For decades, U.S. foreign policy in the Middle East had depended on a friendly government in Iran. The newly appointed leader, the shah of Iran, began Westernizing the country and taking away power from the Ayatollah, powerful religious leaders. The United States poured millions of dollars into Iran’s economy and the shah’s armed forces, overlooking the rampant corruption in government and well-organized opposition. By early 1979, the Ayatollah had murdered the Shah and taken back power of the government. A group of students who took the American embassy hostage on November 4th, 1979, turned the embassy over to the religious leaders. Carter knew he must take action in order to regain the American embassy and the hostages, but with all of the military cutbacks, the rescue attempt was a complete failure and embarrassment. It took the United States 444 days to rescue the hostages. This was the final straw for many Americans, and enough to push them to the “right” side of the political spectrum, Republican.

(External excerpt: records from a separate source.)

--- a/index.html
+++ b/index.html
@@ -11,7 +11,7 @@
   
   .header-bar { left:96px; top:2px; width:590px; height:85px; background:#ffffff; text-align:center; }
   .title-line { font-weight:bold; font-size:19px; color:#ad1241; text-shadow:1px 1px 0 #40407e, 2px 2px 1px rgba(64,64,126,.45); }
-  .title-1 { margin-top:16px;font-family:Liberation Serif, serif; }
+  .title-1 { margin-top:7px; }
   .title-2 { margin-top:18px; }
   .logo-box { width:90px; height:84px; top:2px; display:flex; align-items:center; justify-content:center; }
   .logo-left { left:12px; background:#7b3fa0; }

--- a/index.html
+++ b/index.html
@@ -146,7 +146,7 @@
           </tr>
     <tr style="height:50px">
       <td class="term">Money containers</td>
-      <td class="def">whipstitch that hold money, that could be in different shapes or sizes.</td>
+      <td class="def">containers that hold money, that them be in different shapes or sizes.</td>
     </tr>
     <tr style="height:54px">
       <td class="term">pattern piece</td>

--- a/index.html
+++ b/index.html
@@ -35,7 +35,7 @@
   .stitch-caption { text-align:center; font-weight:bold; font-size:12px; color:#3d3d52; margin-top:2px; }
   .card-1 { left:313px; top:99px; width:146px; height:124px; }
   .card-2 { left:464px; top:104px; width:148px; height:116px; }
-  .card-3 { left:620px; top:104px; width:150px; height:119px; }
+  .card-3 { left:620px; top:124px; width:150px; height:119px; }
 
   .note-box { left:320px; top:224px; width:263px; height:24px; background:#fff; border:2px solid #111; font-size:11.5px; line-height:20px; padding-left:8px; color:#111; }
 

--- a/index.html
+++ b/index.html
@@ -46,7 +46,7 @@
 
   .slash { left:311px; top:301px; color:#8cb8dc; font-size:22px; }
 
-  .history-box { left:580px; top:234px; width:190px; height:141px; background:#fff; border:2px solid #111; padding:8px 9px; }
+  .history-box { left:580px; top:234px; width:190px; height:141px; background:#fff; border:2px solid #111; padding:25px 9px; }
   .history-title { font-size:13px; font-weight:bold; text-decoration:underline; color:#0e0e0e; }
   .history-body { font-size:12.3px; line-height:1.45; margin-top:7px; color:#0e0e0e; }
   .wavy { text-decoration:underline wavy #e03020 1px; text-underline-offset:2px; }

The election of 1980 brought the re-nominated Democratic candidate, Jimmy Carter, against the newly nominated Republican candidate, Ronald Reagan. While Carter ran a rather “gloom and doom” campaign, Reagan came into the election upbeat and with high hopes of rebuilding the military. Americans, weary of the liberal government, elected Ronald Reagan. Reagan came into the Presidency wanting to restore United States leadership in world affairs w...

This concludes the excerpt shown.